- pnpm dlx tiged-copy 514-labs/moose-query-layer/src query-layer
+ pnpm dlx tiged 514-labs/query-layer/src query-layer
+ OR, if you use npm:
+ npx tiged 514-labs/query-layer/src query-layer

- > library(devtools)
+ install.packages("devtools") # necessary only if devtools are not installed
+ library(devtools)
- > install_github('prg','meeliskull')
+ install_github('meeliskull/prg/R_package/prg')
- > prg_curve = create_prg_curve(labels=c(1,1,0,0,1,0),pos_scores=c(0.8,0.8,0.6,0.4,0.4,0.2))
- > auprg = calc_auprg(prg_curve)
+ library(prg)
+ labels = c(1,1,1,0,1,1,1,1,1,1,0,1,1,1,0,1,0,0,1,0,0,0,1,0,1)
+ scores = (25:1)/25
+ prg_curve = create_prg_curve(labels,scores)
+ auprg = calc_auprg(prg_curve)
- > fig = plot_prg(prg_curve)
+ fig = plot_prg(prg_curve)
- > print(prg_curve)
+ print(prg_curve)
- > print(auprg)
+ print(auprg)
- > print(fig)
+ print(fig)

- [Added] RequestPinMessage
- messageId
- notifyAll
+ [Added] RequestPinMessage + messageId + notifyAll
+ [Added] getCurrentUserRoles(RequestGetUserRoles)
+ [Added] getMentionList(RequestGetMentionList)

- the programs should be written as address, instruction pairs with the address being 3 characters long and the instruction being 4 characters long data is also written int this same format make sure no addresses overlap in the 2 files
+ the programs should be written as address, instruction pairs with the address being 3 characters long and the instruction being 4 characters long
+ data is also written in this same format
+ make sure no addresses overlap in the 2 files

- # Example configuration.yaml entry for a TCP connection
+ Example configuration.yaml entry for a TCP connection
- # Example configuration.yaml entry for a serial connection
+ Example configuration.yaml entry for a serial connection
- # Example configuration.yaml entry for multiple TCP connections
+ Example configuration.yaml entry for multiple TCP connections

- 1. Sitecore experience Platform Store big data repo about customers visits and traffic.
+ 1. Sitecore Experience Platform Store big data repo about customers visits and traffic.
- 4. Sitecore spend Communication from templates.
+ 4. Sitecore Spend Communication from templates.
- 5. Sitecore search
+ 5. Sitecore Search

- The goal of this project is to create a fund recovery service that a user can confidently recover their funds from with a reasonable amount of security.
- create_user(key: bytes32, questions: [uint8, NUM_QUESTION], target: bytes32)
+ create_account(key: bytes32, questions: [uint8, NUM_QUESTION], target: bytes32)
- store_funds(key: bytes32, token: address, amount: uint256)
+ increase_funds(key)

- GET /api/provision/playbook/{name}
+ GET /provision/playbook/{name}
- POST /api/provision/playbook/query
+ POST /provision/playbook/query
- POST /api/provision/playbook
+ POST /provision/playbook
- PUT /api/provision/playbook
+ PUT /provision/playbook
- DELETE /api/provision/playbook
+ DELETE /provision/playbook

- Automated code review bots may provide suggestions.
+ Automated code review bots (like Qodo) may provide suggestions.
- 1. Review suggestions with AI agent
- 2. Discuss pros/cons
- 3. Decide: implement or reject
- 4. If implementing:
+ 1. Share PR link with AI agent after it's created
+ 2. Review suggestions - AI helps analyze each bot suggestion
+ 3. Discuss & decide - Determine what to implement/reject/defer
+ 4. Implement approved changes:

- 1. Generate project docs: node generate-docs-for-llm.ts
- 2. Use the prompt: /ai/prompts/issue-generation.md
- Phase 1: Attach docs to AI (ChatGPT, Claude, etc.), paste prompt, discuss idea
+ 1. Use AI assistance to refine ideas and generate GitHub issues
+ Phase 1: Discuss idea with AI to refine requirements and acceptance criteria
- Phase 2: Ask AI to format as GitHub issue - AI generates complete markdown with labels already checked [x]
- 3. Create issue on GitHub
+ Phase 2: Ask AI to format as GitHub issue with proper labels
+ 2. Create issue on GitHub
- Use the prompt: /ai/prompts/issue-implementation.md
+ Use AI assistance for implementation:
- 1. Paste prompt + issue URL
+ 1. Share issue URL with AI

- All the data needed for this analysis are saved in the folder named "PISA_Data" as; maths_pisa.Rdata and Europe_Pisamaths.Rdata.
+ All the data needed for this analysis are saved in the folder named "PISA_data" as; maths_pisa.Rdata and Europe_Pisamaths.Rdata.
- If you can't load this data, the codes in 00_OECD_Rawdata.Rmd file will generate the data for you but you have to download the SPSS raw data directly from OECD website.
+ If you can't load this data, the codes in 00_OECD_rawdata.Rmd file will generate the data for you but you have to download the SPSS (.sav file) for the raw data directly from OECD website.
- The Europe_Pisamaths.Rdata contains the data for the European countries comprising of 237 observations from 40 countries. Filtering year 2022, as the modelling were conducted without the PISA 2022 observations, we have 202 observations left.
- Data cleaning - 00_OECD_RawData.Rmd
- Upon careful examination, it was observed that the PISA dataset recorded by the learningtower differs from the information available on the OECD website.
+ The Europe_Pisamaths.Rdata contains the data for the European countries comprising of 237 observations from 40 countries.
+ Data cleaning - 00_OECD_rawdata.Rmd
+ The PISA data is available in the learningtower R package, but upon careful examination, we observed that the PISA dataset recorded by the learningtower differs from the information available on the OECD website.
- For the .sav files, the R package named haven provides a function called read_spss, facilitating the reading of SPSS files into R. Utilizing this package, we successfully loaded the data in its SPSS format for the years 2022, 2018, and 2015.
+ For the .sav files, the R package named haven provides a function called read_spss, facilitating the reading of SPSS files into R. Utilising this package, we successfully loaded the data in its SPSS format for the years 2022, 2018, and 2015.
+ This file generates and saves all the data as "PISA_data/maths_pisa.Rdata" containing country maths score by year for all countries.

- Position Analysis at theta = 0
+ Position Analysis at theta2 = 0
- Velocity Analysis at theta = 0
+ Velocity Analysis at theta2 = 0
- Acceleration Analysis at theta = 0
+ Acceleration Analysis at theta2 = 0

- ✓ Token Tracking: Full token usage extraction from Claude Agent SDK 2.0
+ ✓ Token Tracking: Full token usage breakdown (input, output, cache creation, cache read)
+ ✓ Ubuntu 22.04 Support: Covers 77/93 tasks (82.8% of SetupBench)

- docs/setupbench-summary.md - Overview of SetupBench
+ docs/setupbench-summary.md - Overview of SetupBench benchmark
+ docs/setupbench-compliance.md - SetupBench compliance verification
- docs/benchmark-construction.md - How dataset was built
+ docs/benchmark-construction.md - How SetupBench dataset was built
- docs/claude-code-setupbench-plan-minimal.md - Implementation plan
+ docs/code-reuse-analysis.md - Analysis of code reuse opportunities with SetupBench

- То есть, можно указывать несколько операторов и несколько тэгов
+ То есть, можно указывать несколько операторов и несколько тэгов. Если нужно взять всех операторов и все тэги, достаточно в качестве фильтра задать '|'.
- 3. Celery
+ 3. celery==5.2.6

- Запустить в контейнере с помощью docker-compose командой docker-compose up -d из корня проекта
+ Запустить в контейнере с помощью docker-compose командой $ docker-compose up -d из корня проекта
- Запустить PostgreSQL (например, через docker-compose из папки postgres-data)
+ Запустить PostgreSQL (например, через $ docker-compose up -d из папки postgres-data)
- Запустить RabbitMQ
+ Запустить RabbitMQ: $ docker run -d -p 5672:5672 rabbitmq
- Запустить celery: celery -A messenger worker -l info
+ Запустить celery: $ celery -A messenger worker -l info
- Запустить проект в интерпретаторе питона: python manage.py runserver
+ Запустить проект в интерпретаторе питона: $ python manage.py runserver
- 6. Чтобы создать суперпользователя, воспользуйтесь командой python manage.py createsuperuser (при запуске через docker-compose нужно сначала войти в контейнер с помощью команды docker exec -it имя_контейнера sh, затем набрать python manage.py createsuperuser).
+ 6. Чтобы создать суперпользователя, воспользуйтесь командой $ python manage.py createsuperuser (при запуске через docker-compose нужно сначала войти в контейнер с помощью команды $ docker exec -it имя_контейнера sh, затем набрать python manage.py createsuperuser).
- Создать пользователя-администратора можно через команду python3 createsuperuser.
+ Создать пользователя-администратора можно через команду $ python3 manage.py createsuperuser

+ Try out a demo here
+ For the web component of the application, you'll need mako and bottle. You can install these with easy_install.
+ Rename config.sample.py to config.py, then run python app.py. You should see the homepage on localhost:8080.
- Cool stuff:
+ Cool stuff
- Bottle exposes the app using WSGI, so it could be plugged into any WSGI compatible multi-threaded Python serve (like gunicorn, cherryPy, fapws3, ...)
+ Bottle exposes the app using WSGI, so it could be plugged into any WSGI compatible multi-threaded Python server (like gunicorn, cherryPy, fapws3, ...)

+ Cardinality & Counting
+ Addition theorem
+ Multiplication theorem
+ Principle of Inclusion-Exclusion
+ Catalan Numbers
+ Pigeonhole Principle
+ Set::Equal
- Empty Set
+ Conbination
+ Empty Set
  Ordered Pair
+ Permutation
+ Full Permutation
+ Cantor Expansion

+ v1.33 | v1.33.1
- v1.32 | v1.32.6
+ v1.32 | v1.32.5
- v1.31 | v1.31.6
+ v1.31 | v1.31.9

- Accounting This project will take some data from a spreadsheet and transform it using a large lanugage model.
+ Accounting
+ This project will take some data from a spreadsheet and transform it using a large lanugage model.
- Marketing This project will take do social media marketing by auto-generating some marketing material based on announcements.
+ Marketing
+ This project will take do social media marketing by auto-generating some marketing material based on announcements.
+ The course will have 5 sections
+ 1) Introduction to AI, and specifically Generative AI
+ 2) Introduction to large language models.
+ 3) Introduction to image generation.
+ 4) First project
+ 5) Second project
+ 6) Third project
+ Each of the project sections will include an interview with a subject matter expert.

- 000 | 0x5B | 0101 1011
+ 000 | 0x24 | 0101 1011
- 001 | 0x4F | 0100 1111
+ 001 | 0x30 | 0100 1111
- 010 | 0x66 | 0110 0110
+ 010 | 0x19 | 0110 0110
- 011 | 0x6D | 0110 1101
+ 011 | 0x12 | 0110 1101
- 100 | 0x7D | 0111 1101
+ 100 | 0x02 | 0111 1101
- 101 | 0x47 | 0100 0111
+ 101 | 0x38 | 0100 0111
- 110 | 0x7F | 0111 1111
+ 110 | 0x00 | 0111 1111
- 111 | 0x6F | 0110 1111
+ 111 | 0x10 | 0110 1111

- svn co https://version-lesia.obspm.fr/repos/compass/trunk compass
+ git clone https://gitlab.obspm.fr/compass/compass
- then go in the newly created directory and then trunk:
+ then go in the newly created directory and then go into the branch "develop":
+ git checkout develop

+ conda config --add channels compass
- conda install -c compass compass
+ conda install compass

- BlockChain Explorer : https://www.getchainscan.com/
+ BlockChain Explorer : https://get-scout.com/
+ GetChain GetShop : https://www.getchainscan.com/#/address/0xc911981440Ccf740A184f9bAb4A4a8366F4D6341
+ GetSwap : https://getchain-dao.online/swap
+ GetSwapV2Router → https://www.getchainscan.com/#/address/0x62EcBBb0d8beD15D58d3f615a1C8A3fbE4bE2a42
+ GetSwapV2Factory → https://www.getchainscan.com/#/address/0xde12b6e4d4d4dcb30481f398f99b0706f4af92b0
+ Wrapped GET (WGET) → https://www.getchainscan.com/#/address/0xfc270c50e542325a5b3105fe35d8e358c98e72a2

━━━━

TASK OBJECTIVE: Look for the word "facilitating". Copy out every line of the data that has it.

EXPECTED ANSWER:
- For the .sav files, the R package named haven provides a function called read_spss, facilitating the reading of SPSS files into R. Utilizing this package, we successfully loaded the data in its SPSS format for the years 2022, 2018, and 2015.
+ For the .sav files, the R package named haven provides a function called read_spss, facilitating the reading of SPSS files into R. Utilising this package, we successfully loaded the data in its SPSS format for the years 2022, 2018, and 2015.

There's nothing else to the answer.